# Adventures in Corpsification (super-cheap!)



## Toktorill (Sep 15, 2007)

Hey all, been awhile since I've started a thread telling anything about my projects- don't worry, I haven't forgotten about all you wonderful people!

I've been reading several how-to threads about paper mache' corpsing, and decided I would experiment a little. So of course, I took lots of pictures as I was working so I could remember all the things I did that I liked. (And you, dear reader, would never forgive me if I didn't take pics!)

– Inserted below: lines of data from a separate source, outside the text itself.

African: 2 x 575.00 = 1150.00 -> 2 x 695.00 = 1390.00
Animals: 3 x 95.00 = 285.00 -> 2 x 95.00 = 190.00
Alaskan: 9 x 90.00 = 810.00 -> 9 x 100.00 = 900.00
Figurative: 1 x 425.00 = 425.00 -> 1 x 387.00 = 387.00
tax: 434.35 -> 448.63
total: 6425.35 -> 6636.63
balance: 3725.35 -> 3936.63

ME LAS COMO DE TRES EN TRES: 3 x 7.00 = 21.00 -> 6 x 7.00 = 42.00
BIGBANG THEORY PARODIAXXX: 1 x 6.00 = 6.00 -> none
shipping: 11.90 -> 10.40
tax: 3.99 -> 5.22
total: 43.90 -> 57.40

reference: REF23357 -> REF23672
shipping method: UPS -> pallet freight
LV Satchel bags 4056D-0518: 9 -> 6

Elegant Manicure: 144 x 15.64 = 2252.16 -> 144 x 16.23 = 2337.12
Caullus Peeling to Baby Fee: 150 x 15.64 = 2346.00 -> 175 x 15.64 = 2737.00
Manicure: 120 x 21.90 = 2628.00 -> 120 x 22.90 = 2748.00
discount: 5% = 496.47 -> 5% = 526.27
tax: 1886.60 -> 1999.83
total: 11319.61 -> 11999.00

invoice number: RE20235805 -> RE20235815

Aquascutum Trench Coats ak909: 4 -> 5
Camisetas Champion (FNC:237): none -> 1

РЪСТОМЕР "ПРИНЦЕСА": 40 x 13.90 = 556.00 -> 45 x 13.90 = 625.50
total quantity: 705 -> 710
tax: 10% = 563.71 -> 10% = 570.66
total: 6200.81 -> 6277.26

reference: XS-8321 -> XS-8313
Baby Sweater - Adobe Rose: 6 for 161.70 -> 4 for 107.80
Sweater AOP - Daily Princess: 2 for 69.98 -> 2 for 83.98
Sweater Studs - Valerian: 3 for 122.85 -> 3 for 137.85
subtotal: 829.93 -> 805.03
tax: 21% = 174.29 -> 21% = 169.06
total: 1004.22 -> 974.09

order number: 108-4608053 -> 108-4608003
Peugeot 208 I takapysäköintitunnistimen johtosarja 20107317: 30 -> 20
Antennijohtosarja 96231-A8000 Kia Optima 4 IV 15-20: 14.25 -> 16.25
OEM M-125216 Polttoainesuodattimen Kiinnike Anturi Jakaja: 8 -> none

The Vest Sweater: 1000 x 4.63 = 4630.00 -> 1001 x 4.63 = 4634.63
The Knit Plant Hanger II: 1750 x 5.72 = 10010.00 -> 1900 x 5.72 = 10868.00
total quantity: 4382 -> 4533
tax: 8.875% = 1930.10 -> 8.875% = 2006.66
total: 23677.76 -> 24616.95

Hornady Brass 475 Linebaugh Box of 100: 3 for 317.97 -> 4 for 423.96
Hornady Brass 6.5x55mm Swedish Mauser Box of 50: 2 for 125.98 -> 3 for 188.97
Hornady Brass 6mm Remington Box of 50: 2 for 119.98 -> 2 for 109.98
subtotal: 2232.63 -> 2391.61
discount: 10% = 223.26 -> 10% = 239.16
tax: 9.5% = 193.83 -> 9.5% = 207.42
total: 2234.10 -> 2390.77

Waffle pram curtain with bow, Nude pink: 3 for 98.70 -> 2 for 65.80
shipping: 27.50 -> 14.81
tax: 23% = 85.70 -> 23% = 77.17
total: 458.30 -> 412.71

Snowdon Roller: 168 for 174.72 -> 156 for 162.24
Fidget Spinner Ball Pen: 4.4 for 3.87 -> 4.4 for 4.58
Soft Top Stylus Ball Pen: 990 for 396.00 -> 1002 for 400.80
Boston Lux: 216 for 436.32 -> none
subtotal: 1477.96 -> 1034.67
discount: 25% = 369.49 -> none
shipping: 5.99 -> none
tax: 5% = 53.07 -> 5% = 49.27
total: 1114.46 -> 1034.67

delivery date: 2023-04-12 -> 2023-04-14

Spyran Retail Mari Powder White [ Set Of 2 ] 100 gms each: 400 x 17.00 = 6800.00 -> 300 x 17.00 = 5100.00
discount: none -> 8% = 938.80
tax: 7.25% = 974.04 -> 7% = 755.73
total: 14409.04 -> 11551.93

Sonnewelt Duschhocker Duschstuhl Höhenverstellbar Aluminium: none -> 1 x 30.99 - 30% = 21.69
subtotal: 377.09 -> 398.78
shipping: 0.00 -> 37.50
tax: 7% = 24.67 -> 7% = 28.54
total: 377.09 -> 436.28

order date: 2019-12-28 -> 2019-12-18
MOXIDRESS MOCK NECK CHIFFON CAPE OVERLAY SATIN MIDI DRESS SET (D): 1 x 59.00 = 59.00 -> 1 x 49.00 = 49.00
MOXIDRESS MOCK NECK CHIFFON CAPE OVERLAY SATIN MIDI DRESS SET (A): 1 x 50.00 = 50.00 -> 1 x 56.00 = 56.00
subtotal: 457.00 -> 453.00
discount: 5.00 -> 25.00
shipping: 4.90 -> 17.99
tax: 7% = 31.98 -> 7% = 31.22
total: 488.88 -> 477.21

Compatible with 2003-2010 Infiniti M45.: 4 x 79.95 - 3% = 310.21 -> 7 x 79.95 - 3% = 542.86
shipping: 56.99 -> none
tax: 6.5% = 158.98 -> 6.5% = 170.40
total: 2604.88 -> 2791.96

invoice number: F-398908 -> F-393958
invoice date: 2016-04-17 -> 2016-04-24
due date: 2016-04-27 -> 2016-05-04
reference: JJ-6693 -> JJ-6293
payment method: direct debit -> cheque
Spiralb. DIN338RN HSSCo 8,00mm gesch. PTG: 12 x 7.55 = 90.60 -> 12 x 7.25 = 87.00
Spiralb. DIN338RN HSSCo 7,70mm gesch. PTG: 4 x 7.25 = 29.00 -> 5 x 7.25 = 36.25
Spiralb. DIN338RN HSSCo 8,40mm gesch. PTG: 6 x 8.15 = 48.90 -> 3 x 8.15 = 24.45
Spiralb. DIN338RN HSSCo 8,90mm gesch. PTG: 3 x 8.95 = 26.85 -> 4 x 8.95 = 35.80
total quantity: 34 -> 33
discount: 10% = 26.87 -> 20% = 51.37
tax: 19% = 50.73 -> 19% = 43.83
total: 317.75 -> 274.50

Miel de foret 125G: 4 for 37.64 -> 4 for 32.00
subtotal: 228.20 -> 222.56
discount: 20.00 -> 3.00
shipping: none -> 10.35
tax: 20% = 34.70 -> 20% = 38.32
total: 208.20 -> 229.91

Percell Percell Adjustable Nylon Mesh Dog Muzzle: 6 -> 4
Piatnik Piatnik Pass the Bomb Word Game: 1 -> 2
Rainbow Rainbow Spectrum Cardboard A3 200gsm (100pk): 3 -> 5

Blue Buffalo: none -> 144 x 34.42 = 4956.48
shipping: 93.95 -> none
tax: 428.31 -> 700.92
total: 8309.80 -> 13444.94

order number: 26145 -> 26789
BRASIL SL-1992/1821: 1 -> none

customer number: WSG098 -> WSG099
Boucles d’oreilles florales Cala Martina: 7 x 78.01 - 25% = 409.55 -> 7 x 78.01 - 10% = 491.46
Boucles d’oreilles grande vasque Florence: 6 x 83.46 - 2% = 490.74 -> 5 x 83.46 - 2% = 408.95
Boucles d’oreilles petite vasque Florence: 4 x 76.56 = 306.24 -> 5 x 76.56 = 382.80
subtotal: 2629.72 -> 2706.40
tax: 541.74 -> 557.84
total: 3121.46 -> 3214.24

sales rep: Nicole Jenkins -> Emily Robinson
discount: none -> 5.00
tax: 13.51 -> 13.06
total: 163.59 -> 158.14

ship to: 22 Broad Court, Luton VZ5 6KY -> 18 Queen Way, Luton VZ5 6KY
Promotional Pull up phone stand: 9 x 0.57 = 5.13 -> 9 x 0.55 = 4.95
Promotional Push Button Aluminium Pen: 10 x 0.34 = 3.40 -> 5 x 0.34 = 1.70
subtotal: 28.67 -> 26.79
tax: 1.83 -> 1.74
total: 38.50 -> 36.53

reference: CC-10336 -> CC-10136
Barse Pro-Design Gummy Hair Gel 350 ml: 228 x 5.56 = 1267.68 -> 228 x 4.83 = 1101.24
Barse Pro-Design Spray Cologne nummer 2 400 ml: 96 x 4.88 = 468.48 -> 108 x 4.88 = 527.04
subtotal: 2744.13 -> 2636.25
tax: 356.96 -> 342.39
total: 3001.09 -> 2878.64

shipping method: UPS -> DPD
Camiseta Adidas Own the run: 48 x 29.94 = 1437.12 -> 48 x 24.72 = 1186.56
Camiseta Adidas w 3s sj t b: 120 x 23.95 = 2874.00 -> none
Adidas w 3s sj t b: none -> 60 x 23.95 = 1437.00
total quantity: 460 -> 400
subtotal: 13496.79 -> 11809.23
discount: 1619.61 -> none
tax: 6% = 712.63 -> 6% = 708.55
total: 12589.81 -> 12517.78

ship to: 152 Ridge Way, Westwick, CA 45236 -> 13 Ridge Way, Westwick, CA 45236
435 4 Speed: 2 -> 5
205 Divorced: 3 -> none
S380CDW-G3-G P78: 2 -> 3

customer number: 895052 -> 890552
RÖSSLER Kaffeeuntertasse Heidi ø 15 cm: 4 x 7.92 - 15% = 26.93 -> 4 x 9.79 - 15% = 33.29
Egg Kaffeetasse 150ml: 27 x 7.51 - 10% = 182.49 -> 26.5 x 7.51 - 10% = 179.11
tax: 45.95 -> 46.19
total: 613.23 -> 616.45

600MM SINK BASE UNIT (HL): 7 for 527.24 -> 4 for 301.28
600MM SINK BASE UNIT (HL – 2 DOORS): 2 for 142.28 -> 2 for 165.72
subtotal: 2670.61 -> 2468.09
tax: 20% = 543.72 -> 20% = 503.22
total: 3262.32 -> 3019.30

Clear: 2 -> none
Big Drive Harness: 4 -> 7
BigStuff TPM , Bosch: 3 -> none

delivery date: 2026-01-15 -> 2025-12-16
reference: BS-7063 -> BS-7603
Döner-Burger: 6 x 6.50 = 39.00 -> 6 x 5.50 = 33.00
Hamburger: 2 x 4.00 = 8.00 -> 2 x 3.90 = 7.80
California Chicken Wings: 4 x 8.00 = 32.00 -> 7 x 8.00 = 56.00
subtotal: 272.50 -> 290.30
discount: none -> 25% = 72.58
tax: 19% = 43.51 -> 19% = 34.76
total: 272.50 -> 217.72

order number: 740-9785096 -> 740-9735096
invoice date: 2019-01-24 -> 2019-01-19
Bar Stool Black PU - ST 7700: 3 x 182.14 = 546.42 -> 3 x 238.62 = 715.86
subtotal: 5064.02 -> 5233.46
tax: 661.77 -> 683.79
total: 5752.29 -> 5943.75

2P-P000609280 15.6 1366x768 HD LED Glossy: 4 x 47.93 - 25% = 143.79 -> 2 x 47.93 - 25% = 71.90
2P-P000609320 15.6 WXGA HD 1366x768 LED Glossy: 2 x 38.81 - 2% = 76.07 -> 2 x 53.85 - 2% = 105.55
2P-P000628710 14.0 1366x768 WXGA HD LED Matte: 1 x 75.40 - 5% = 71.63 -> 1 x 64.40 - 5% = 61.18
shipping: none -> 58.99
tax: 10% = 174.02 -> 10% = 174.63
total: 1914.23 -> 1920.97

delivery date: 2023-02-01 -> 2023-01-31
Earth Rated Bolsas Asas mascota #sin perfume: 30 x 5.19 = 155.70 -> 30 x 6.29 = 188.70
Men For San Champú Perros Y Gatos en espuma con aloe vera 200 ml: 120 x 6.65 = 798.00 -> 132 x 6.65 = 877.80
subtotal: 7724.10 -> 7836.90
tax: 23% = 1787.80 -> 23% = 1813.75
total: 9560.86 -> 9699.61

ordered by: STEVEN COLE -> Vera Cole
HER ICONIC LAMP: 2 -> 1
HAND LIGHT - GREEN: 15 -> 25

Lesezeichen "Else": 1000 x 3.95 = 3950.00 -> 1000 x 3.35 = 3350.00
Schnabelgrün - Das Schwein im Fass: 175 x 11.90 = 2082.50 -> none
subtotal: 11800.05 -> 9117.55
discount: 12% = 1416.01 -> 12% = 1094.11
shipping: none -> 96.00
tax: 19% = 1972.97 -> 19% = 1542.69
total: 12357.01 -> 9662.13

My first subject was the head from a $15 plastic skeleton from Wal-Mart. I thought if the skull worked well, I will go ahead and corpse the entire body. For the mache mix I used white Elmer's glue, a paint brush, and toilet paper. I began by carving out the eyes and tooth gaps, and I *would* have applied tape to flesh out the shape of the eye sockets like EVERYONE told me to- but I was too cheap to buy tape. :googly:​






I had the best luck making the paste by using HOT tap water in the mix, then squirting in "about that much" glue. Stir with brush, and its good to go.​






When applying the TP I painted a little glue/water mixture onto the skull first, then placed down a sheet. Then I *very softly* brushed the TP flat against. In dry spots, I just brushed down a little more mix on top of the sheet. I worked all over the skull, coating it in about 5 layers.​






For color, I sprinkled in a teeny bit of brown RITT dye. This works best if the mix is still hot from the tap. I dabbled on the dye as a last coat.​[/LEFT]


----------



## Toktorill (Sep 15, 2007)

I found after the fact not all the dye had dissolved, leaving me little dots of color painted into the paper. I decided this was still quite presentable. ​







The texture this method gave was a thing of beauty.​







Having had SO much fun with the first skull, I decided to try it again on a much cheaper skull, with NO CUTTING!  $1 at Dollarama- about the cheapest skull you can find unless you know where the bodies are buried. I used the same glue/water paste mix, but this time used sheets of paper towel.​


----------



## Toktorill (Sep 15, 2007)

And I found they were much easier to coat the skull with, if I took special care not to fold the paper over on itself. I also got daring and layered some PT for "lips". At this point I started getting a funny feelig- haven't I seen this face before?​







Again, Ritt dye, but slightly more watered down than the last skull.​







The towel left the head with more of a leather-like texture (Note to self: when wanting to make a "leather" mask...) Both would be acceptable in a haunt setting, but I would have to go with the towel for construction- it went on faster, and could take a lot of abuse before tearing, unlike the TP that was instantly destroyed.​







One final pic of the $1 paper towel skull. When adding in the paper towel, glue, and dye we probably don't get past the $1.50 mark for a pretty nice corpse head. And boy, did I laugh when I realized who it reminded me of! Might have to add a noose to this years corpse room and Hang this one High. ​


----------



## Lilly (Jun 13, 2006)

that turned out rather well
pretty good liking hahah
the teeth are a bit white, though I kinda like it like that on this guy


----------



## Lagrousome (Apr 12, 2007)

Just stumbled across this thread and these are great. I think I too like the paper towel version, but they both look good. I think I may dig out a few bluckies and give them another whirl. The rit dye was a great idea. Thanks for the post and pics.


----------



## RoxyBlue (Oct 6, 2008)

I agree - paper towels are much easier to work with than the toilet paper, and both give a nice skin-like texture.

I hope Clint Eastwood does not know where you live.


----------



## beelce (Jul 21, 2007)

Love the Clint look-a-like...nice textures too.


----------



## Toktorill (Sep 15, 2007)

Well gee thanks, now that you've TYPED his name he might google himself someday and find this page! You've ratted me out to C.E.! Gar!

On an even lighter note, thanks for the great comments. My wife and I started experimenting with even more skulls, but most of those involved cutting/modifying the skull before the mache' went on, and adding additional parts like Styrofoam balls for eyes. Given that the balls were a buck a dozen at my beloved dollar store... they are still well within my budget. 

Keep it cheap!


----------